WHAT THE TASK REQUIRES: When the line with "[19,108,88,126] ₩ 88,208" appears below, start repeating lines exactly, and keep going through the line with "[41,253,413,398] [image] |"; add nothing outside that span.

DATA SECTION:

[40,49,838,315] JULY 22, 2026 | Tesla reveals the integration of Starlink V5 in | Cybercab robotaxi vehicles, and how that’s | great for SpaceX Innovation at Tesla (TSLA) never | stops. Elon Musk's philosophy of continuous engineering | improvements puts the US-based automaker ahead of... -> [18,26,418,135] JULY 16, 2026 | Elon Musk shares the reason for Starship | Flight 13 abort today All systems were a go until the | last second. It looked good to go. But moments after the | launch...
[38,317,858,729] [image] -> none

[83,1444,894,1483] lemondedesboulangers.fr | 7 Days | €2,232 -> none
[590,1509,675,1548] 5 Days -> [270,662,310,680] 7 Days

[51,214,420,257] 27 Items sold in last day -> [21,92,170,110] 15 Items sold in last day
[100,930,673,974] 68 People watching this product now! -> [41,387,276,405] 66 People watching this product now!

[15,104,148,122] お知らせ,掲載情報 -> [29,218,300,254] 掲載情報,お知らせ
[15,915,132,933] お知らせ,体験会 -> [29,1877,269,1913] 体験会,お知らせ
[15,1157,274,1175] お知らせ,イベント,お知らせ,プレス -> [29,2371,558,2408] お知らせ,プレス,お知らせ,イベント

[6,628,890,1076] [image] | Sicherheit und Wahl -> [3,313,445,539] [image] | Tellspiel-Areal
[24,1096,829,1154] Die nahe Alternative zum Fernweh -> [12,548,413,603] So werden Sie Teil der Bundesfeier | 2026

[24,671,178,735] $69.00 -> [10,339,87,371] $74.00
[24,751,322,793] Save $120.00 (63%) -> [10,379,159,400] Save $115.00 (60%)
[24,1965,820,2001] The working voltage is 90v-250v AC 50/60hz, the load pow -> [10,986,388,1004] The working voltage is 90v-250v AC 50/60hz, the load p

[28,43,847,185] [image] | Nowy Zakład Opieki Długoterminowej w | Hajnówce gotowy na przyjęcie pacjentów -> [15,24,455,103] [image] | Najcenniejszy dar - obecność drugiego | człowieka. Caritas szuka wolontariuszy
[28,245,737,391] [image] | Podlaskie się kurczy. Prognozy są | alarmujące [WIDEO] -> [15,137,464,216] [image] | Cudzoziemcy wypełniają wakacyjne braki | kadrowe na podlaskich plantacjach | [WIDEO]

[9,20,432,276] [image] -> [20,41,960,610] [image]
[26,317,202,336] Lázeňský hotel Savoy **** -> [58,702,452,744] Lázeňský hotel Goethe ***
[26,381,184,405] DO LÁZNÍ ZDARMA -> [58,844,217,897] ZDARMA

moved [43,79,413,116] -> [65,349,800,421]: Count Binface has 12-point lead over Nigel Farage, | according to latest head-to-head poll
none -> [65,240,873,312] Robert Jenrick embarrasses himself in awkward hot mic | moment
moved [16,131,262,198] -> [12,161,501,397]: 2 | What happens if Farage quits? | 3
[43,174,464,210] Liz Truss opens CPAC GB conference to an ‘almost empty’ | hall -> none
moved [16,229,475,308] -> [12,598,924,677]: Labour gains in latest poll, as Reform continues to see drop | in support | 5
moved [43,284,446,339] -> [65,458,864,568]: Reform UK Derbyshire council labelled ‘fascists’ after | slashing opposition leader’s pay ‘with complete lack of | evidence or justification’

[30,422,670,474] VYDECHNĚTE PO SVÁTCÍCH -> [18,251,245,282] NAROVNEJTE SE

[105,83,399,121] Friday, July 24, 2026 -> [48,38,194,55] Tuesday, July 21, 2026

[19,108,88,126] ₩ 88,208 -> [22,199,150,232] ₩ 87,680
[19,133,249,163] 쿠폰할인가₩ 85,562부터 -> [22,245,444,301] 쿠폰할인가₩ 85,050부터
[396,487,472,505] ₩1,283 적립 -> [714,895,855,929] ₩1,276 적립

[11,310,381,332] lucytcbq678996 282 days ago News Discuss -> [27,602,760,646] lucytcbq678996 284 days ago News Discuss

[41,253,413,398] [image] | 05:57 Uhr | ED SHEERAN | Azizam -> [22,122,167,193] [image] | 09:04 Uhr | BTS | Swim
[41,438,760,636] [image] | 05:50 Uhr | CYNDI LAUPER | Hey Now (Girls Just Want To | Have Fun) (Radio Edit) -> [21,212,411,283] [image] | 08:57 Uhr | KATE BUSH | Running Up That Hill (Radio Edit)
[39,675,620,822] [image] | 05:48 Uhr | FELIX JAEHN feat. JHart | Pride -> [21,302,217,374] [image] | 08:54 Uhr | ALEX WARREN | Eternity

THE COMPLETED TASK:
[19,108,88,126] ₩ 88,208 -> [22,199,150,232] ₩ 87,680
[19,133,249,163] 쿠폰할인가₩ 85,562부터 -> [22,245,444,301] 쿠폰할인가₩ 85,050부터
[396,487,472,505] ₩1,283 적립 -> [714,895,855,929] ₩1,276 적립

[11,310,381,332] lucytcbq678996 282 days ago News Discuss -> [27,602,760,646] lucytcbq678996 284 days ago News Discuss

[41,253,413,398] [image] | 05:57 Uhr | ED SHEERAN | Azizam -> [22,122,167,193] [image] | 09:04 Uhr | BTS | Swim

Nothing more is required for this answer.